WORK TO COMPLETE - In your answer, copy every entry that follows exactly.
(INPUT begins)
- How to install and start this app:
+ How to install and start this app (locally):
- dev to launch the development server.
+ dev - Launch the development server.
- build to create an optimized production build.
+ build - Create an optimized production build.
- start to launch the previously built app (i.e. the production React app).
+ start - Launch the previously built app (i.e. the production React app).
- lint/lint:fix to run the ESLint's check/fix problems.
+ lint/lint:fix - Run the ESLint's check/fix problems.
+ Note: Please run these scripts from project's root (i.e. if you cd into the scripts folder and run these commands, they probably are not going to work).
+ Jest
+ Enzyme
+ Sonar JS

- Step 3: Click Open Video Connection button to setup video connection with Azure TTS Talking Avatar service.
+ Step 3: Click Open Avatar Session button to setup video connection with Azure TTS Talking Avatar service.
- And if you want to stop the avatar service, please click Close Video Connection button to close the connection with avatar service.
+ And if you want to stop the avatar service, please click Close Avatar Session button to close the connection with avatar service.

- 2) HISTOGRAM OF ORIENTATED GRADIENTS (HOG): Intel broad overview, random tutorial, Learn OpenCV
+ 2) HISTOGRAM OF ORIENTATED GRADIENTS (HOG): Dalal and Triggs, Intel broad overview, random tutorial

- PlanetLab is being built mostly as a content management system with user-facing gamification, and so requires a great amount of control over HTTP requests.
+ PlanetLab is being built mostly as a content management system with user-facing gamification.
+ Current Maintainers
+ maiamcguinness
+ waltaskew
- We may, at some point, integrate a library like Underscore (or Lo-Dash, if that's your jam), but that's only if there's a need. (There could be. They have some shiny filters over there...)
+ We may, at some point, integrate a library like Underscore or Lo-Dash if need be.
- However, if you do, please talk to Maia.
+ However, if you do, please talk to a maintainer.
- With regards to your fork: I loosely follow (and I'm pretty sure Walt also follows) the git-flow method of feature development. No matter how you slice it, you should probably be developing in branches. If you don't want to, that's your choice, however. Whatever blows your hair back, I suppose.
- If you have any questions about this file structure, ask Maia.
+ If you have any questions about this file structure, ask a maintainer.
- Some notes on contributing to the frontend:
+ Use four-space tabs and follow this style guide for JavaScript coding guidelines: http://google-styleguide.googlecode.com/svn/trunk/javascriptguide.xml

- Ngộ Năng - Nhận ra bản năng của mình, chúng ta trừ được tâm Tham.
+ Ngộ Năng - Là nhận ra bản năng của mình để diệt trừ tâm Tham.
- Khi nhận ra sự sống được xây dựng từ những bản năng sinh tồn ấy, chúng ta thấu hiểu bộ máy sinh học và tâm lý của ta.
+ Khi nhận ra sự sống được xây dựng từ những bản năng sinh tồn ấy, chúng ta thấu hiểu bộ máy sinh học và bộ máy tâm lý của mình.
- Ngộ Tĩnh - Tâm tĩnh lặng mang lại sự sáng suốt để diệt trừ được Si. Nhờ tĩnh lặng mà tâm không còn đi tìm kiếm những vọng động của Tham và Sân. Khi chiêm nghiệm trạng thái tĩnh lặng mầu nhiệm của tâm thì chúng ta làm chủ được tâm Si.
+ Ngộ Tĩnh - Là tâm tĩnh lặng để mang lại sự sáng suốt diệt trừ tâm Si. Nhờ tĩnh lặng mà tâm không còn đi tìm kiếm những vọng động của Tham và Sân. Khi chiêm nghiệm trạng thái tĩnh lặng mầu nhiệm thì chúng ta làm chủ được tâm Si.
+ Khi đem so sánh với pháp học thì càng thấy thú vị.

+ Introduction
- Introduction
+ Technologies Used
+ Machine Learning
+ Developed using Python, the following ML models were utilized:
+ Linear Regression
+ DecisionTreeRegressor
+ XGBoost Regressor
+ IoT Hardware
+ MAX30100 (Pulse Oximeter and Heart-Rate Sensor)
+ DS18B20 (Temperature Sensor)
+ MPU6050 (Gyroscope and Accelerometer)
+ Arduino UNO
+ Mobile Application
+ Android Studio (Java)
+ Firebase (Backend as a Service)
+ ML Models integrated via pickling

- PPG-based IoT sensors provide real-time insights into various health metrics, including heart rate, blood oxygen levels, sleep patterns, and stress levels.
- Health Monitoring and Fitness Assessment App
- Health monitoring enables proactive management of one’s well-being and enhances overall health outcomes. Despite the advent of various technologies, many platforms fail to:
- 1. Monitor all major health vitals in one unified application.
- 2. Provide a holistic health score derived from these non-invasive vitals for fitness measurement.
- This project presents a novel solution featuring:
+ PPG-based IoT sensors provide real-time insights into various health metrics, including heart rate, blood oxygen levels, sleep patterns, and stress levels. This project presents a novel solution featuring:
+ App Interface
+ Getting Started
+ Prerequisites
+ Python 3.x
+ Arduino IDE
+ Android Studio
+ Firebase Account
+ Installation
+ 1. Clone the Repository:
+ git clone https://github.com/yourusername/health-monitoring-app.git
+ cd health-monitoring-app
(INPUT ends)
YOUR SOLUTION -
- How to install and start this app:
+ How to install and start this app (locally):
- dev to launch the development server.
+ dev - Launch the development server.
- build to create an optimized production build.
+ build - Create an optimized production build.
- start to launch the previously built app (i.e. the production React app).
+ start - Launch the previously built app (i.e. the production React app).
- lint/lint:fix to run the ESLint's check/fix problems.
+ lint/lint:fix - Run the ESLint's check/fix problems.
+ Note: Please run these scripts from project's root (i.e. if you cd into the scripts folder and run these commands, they probably are not going to work).
+ Jest
+ Enzyme
+ Sonar JS

- Step 3: Click Open Video Connection button to setup video connection with Azure TTS Talking Avatar service.
+ Step 3: Click Open Avatar Session button to setup video connection with Azure TTS Talking Avatar service.
- And if you want to stop the avatar service, please click Close Video Connection button to close the connection with avatar service.
+ And if you want to stop the avatar service, please click Close Avatar Session button to close the connection with avatar service.

- 2) HISTOGRAM OF ORIENTATED GRADIENTS (HOG): Intel broad overview, random tutorial, Learn OpenCV
+ 2) HISTOGRAM OF ORIENTATED GRADIENTS (HOG): Dalal and Triggs, Intel broad overview, random tutorial

- PlanetLab is being built mostly as a content management system with user-facing gamification, and so requires a great amount of control over HTTP requests.
+ PlanetLab is being built mostly as a content management system with user-facing gamification.
+ Current Maintainers
+ maiamcguinness
+ waltaskew
- We may, at some point, integrate a library like Underscore (or Lo-Dash, if that's your jam), but that's only if there's a need. (There could be. They have some shiny filters over there...)
+ We may, at some point, integrate a library like Underscore or Lo-Dash if need be.
- However, if you do, please talk to Maia.
+ However, if you do, please talk to a maintainer.
- With regards to your fork: I loosely follow (and I'm pretty sure Walt also follows) the git-flow method of feature development. No matter how you slice it, you should probably be developing in branches. If you don't want to, that's your choice, however. Whatever blows your hair back, I suppose.
- If you have any questions about this file structure, ask Maia.
+ If you have any questions about this file structure, ask a maintainer.
- Some notes on contributing to the frontend:
+ Use four-space tabs and follow this style guide for JavaScript coding guidelines: http://google-styleguide.googlecode.com/svn/trunk/javascriptguide.xml

- Ngộ Năng - Nhận ra bản năng của mình, chúng ta trừ được tâm Tham.
+ Ngộ Năng - Là nhận ra bản năng của mình để diệt trừ tâm Tham.
- Khi nhận ra sự sống được xây dựng từ những bản năng sinh tồn ấy, chúng ta thấu hiểu bộ máy sinh học và tâm lý của ta.
+ Khi nhận ra sự sống được xây dựng từ những bản năng sinh tồn ấy, chúng ta thấu hiểu bộ máy sinh học và bộ máy tâm lý của mình.
- Ngộ Tĩnh - Tâm tĩnh lặng mang lại sự sáng suốt để diệt trừ được Si. Nhờ tĩnh lặng mà tâm không còn đi tìm kiếm những vọng động của Tham và Sân. Khi chiêm nghiệm trạng thái tĩnh lặng mầu nhiệm của tâm thì chúng ta làm chủ được tâm Si.
+ Ngộ Tĩnh - Là tâm tĩnh lặng để mang lại sự sáng suốt diệt trừ tâm Si. Nhờ tĩnh lặng mà tâm không còn đi tìm kiếm những vọng động của Tham và Sân. Khi chiêm nghiệm trạng thái tĩnh lặng mầu nhiệm thì chúng ta làm chủ được tâm Si.
+ Khi đem so sánh với pháp học thì càng thấy thú vị.

+ Introduction
- Introduction
+ Technologies Used
+ Machine Learning
+ Developed using Python, the following ML models were utilized:
+ Linear Regression
+ DecisionTreeRegressor
+ XGBoost Regressor
+ IoT Hardware
+ MAX30100 (Pulse Oximeter and Heart-Rate Sensor)
+ DS18B20 (Temperature Sensor)
+ MPU6050 (Gyroscope and Accelerometer)
+ Arduino UNO
+ Mobile Application
+ Android Studio (Java)
+ Firebase (Backend as a Service)
+ ML Models integrated via pickling

- PPG-based IoT sensors provide real-time insights into various health metrics, including heart rate, blood oxygen levels, sleep patterns, and stress levels.
- Health Monitoring and Fitness Assessment App
- Health monitoring enables proactive management of one’s well-being and enhances overall health outcomes. Despite the advent of various technologies, many platforms fail to:
- 1. Monitor all major health vitals in one unified application.
- 2. Provide a holistic health score derived from these non-invasive vitals for fitness measurement.
- This project presents a novel solution featuring:
+ PPG-based IoT sensors provide real-time insights into various health metrics, including heart rate, blood oxygen levels, sleep patterns, and stress levels. This project presents a novel solution featuring:
+ App Interface
+ Getting Started
+ Prerequisites
+ Python 3.x
+ Arduino IDE
+ Android Studio
+ Firebase Account
+ Installation
+ 1. Clone the Repository:
+ git clone https://github.com/yourusername/health-monitoring-app.git
+ cd health-monitoring-app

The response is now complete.